**Instructions to follow**.
Filter the entries below, keeping only lines with the word "absolute".

[Records from a collection]
-- -- --

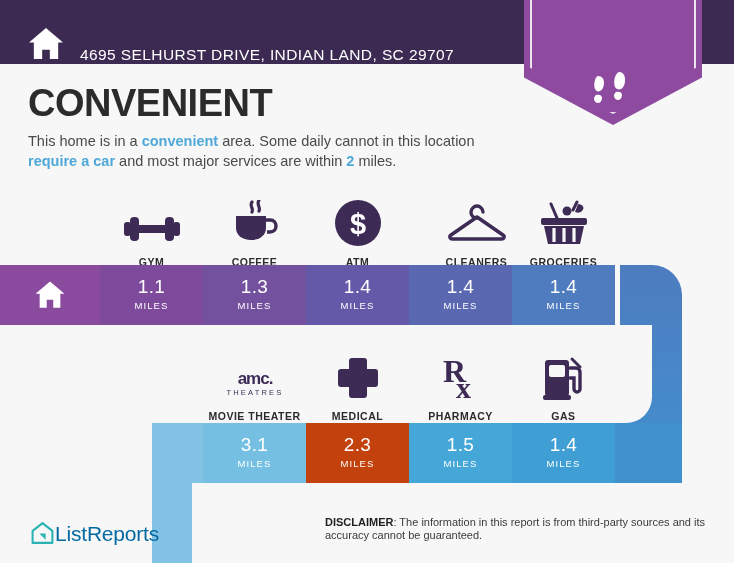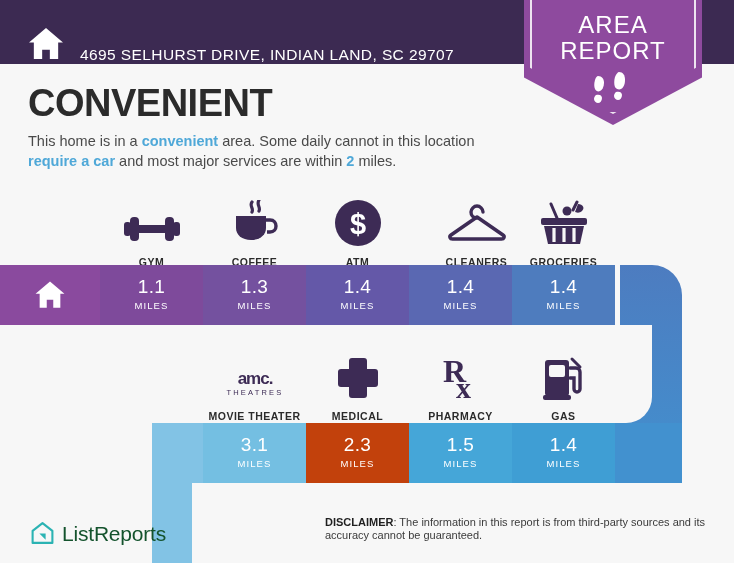--- a/index.html
+++ b/index.html
@@ -107,45 +107,41 @@
   .icell .glyph{height:48px;display:flex;align-items:flex-end;justify-content:center;}
   .icell .lbl{
     font-size:10.5px;font-weight:bold;color:#2b2b2b;letter-spacing:.5px;
     padding-top:10px;white-space:nowrap;
   }
 
   
   .logo{
     position:absolute;left:30px;top:521px;display:flex;align-items:center;z-index:6;
   }
-  .logo-text{font-size:21px;color:#14532d;margin-left:7px;letter-spacing:-.2px;}
+  .logo-text{font-size:21px;color:#0369a1;letter-spacing:-.2px;}
   .disclaimer{
     position:absolute;left:325px;top:516px;width:400px;
     font-size:11px;line-height:13px;color:#3b3b3b;
   }
   .disclaimer b{color:#1f1f1f;}
 </style>
 </head>
 <body>
 
 <div class="page">
 
   <div class="header">
     <svg class="header-home" viewBox="0 0 24 24">
       <path fill="#ffffff" d="M12 2.4 1.8 11.1h2.9V21h5.0v-5.6h4.6V21h5.0v-9.9h2.9z"></path>
     </svg>
     <div class="header-address">4695 SELHURST DRIVE, INDIAN LAND, SC 29707</div>
   </div>
 
   <div class="badge">
     <div class="badge-inner"></div>
-    <div class="badge-text">
-      <span>AREA</span><br>
-      <span>REPORT</span>
-    </div>
     <div class="badge-feet">
       <svg width="46" height="34" viewBox="0 0 46 34">
         <path fill="#ffffff" d="M8 4c4 0 6 3 6 7s-2 7-4 8-4 0-5-2-1-6 0-9 2-4 3-4z"></path>
         <path fill="#ffffff" d="M6 23c3-1 6 0 6 3s-2 5-4 5-4-2-4-4 1-3 2-4z"></path>
         <path fill="#ffffff" d="M29 0c4 0 6 3 6 8s-2 8-4 9-5 0-6-2-1-7 0-10 3-5 4-5z"></path>
         <path fill="#ffffff" d="M26 20c3-1 6 0 6 3s-2 5-4 5-4-2-4-4 1-3 2-4z"></path>
       </svg>
     </div>
   </div>
 

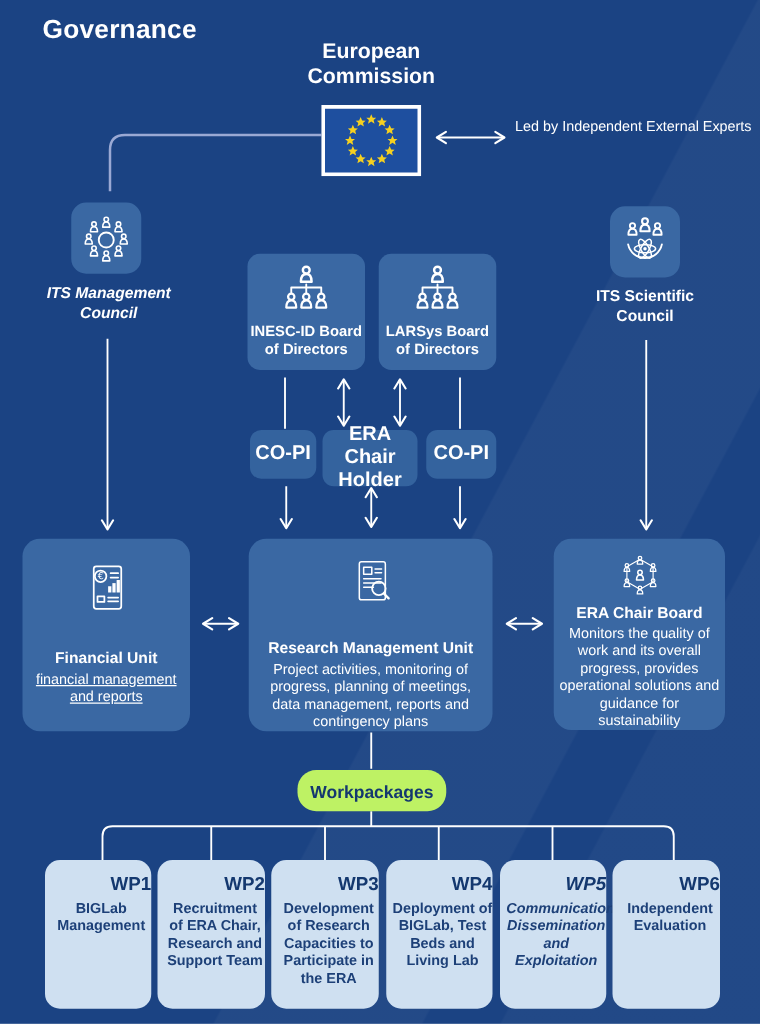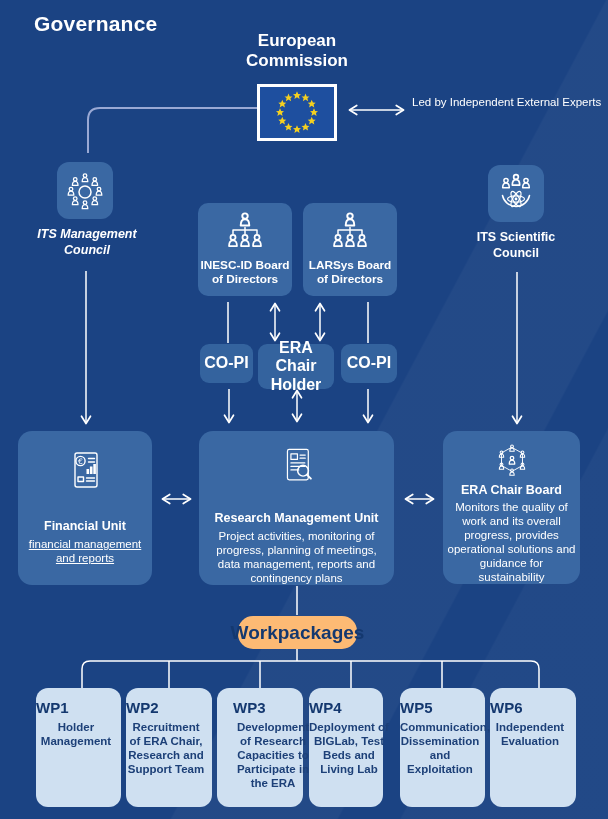--- a/index.html
+++ b/index.html
@@ -36,28 +36,28 @@
   .unit{background:#3a68a3;border-radius:14px;display:flex;flex-direction:column;align-items:center;box-sizing:border-box;text-align:center;}
   .unit-financial{left:18px;top:431px;width:134px;height:154px;padding-top:17px;}
   .unit-rmu{left:199px;top:431px;width:195px;height:154px;padding-top:15px;}
   .unit-era{left:443px;top:431px;width:137px;height:153px;padding-top:11px;}
   .unit-title{font-size:12.5px;font-weight:bold;margin-top:25px;line-height:1.2;}
   .unit-desc{font-size:11.5px;line-height:1.22;margin-top:3px;}
   .unit-financial .unit-desc{width:122px;text-decoration:underline;}
   .unit-rmu .unit-desc{width:180px;}
   .unit-era .unit-desc{width:130px;margin-top:2px;}
   .unit-era .unit-title{margin-top:4px;}
-  .wp-pill{left:238px;top:616px;width:119px;height:33px;background:#fdba74;border-radius:15px;
-    display:flex;align-items:center;justify-content:center;color:#14386f;font-size:19px;font-weight:bold;}
+  .wp-pill{left:238px;top:616px;width:119px;height:33px;background:#bef264;border-radius:15px;
+    display:flex;align-items:center;justify-content:center;color:#14386f;font-size:14px;font-weight:bold;}
   .wp{background:#cfe0f1;border-radius:12px;color:#14386f;top:688px;height:119px;
-    display:flex;flex-direction:column;align-items:flex-start;padding-top:11px;box-sizing:border-box;text-align:center;}
+    display:flex;flex-direction:column;align-items:flex-end;padding-top:11px;box-sizing:border-box;text-align:center;}
   .wp-id{font-size:15px;font-weight:bold;color:#14386f;}
   .wp-text{font-size:11.5px;line-height:1.22;margin-top:4px;color:#1d4078;width:80px;font-weight:bold;}
   .wp1{left:36px;width:85px;} .wp2{left:126px;width:86px;} .wp3{left:217px;width:86px;padding-left:16px;}
-  .wp4{left:309px;width:74px;} .wp5{left:400px;width:85px;} .wp6{left:490px;width:86px;}
+  .wp4{left:309px;width:85px;} .wp5{left:400px;width:85px;font-style:italic;} .wp6{left:490px;width:86px;}
   .connector-layer{left:0;top:0;pointer-events:none;}
   svg{display:block;}
 </style>
 </head>
 <body>
 
 <svg width="0" height="0" style="position:absolute" aria-hidden="true">
   <defs>
     <g id="mp" fill="none" stroke="#fff" stroke-width="1.5" stroke-linecap="round" stroke-linejoin="round">
       <circle cx="0" cy="-3.4" r="2.1"></circle>
@@ -231,21 +231,21 @@
       <use href="#mp" transform="translate(23,22.5) scale(1.0)"></use>
     </svg>
     <div class="unit-title">ERA Chair Board</div>
     <div class="unit-desc">Monitors the quality of work and its overall progress, provides operational solutions and guidance for sustainability</div>
   </div>
 
   <div class="abs wp-pill">Workpackages</div>
 
   <div class="abs wp wp1">
     <div class="wp-id">WP1</div>
-    <div class="wp-text">Holder Management</div>
+    <div class="wp-text">BIGLab Management</div>
   </div>
   <div class="abs wp wp2">
     <div class="wp-id">WP2</div>
     <div class="wp-text">Recruitment of ERA Chair, Research and Support Team</div>
   </div>
   <div class="abs wp wp3">
     <div class="wp-id">WP3</div>
     <div class="wp-text">Development of Research Capacities to Participate in the ERA</div>
   </div>
   <div class="abs wp wp4">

-- -- --

**Response**.
     position:absolute;left:30px;top:521px;display:flex;align-items:center;z-index:6;
     position:absolute;left:325px;top:516px;width:400px;
 <svg width="0" height="0" style="position:absolute" aria-hidden="true">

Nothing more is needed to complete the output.